• DATASET RECORDS:
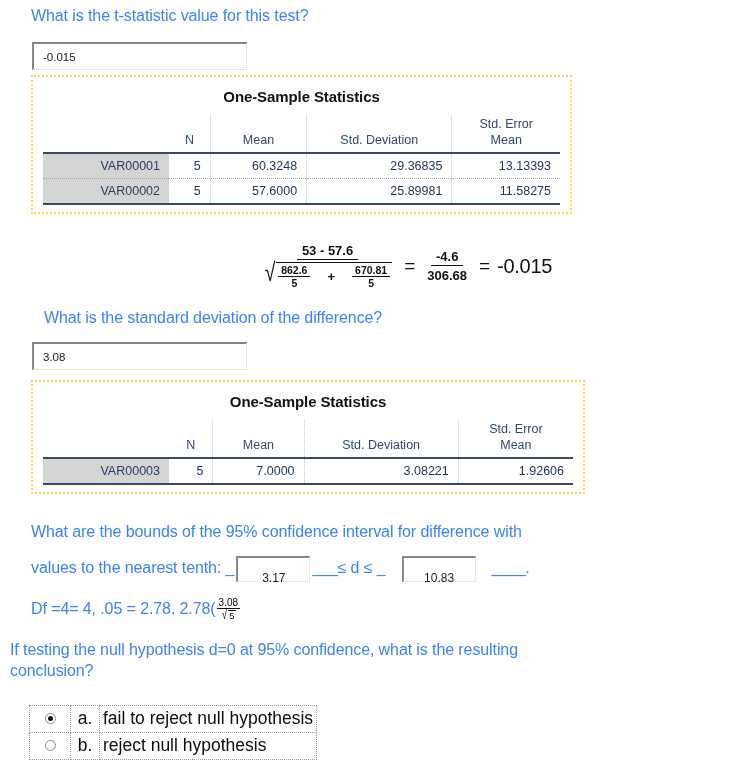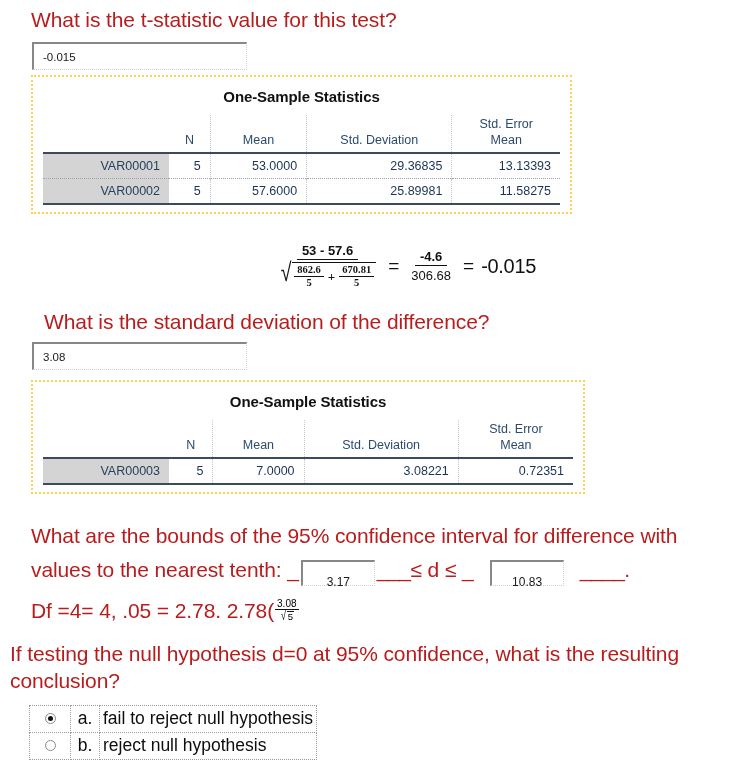"What is the t-statistic value" .q-text { color: #b91c1c -> #3b82f6; font-size: 21px -> 16px }
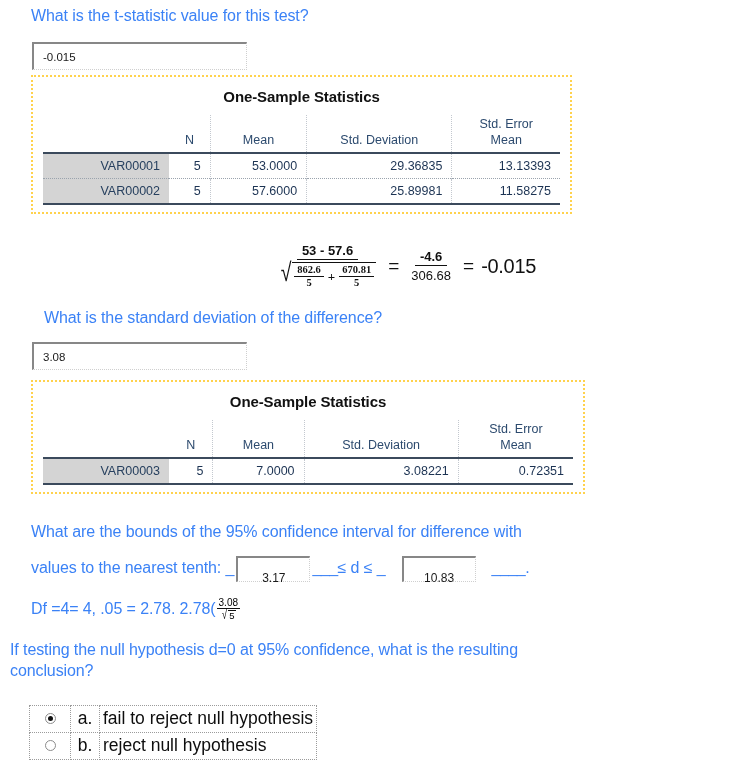"53.0000" td { text: 53.0000 -> 60.3248 }
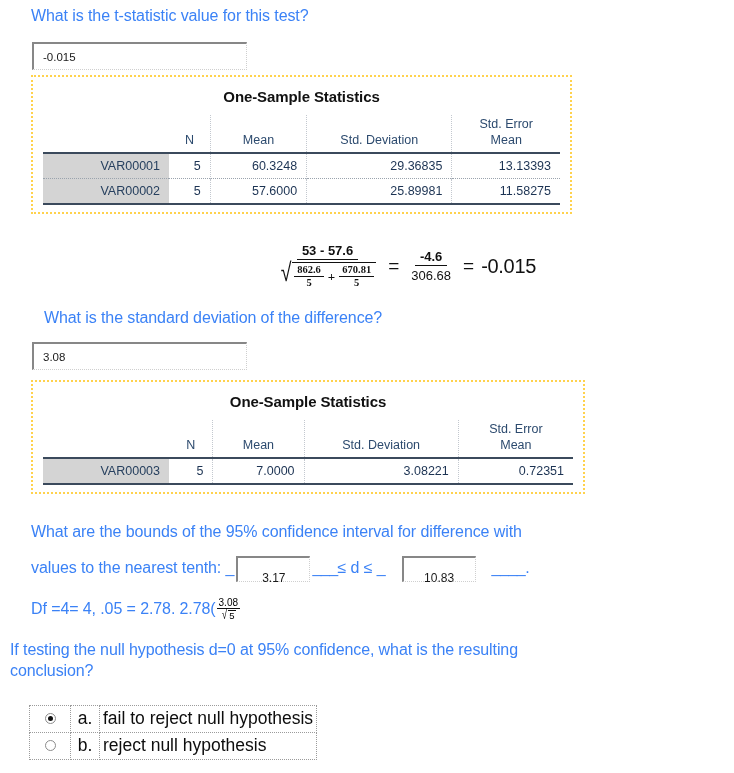"862.6" .radic > .body { font-family: Liberation Serif, serif -> none; gap: 3px -> 16px }
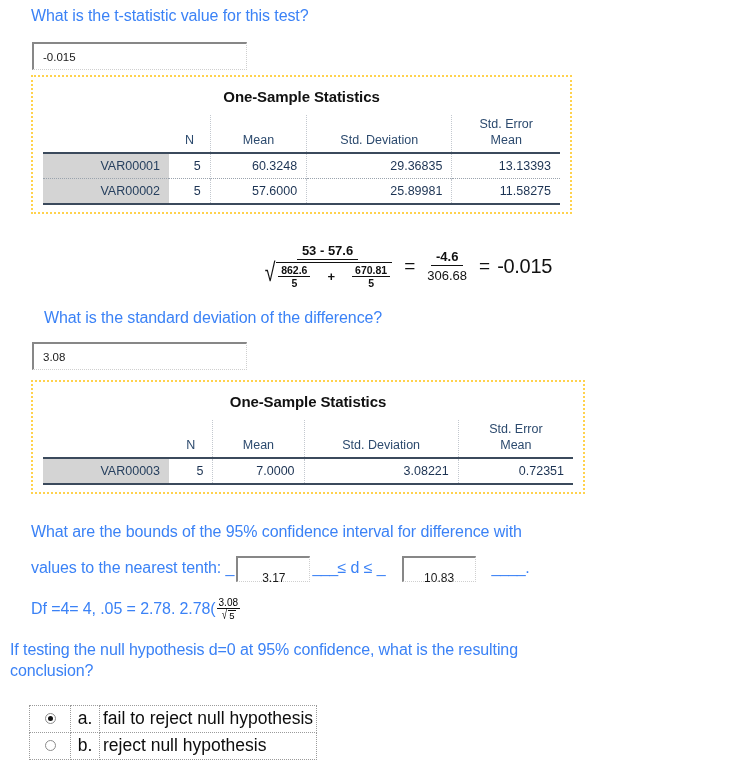"306.68" span.den { font-weight: normal -> bold }
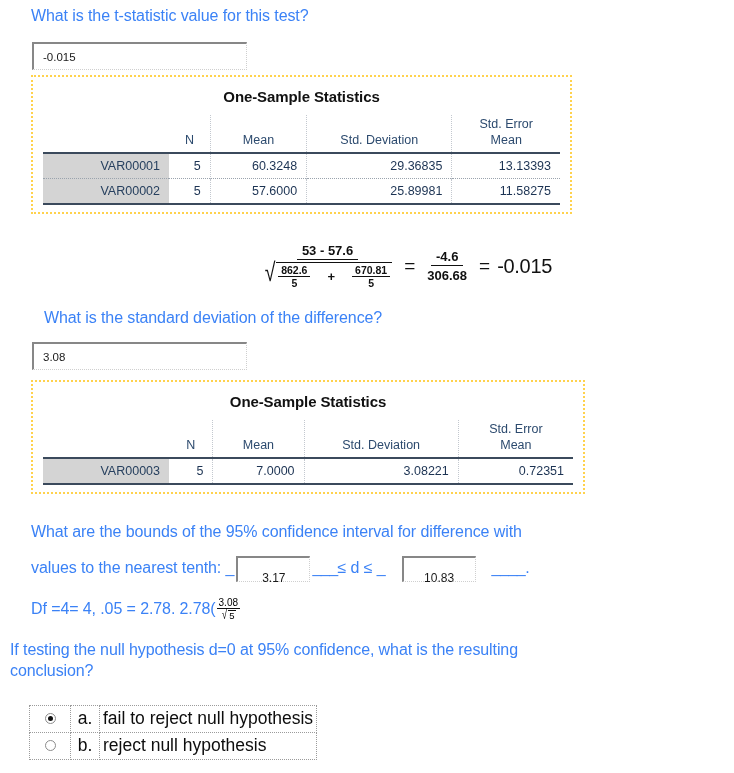"0.72351" td.last { text: 0.72351 -> 1.92606 }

• HOW TO COMPLETE THIS TASK:
Restate word for word, please, the line containing "Liberation Serif, serif" and all lines after it through the end of the material; the pictures do not belong in the copy.

• OUTPUT FOR THIS EXERCISE:
"862.6" .radic > .body { font-family: Liberation Serif, serif -> none; gap: 3px -> 16px }
"306.68" span.den { font-weight: normal -> bold }
"0.72351" td.last { text: 0.72351 -> 1.92606 }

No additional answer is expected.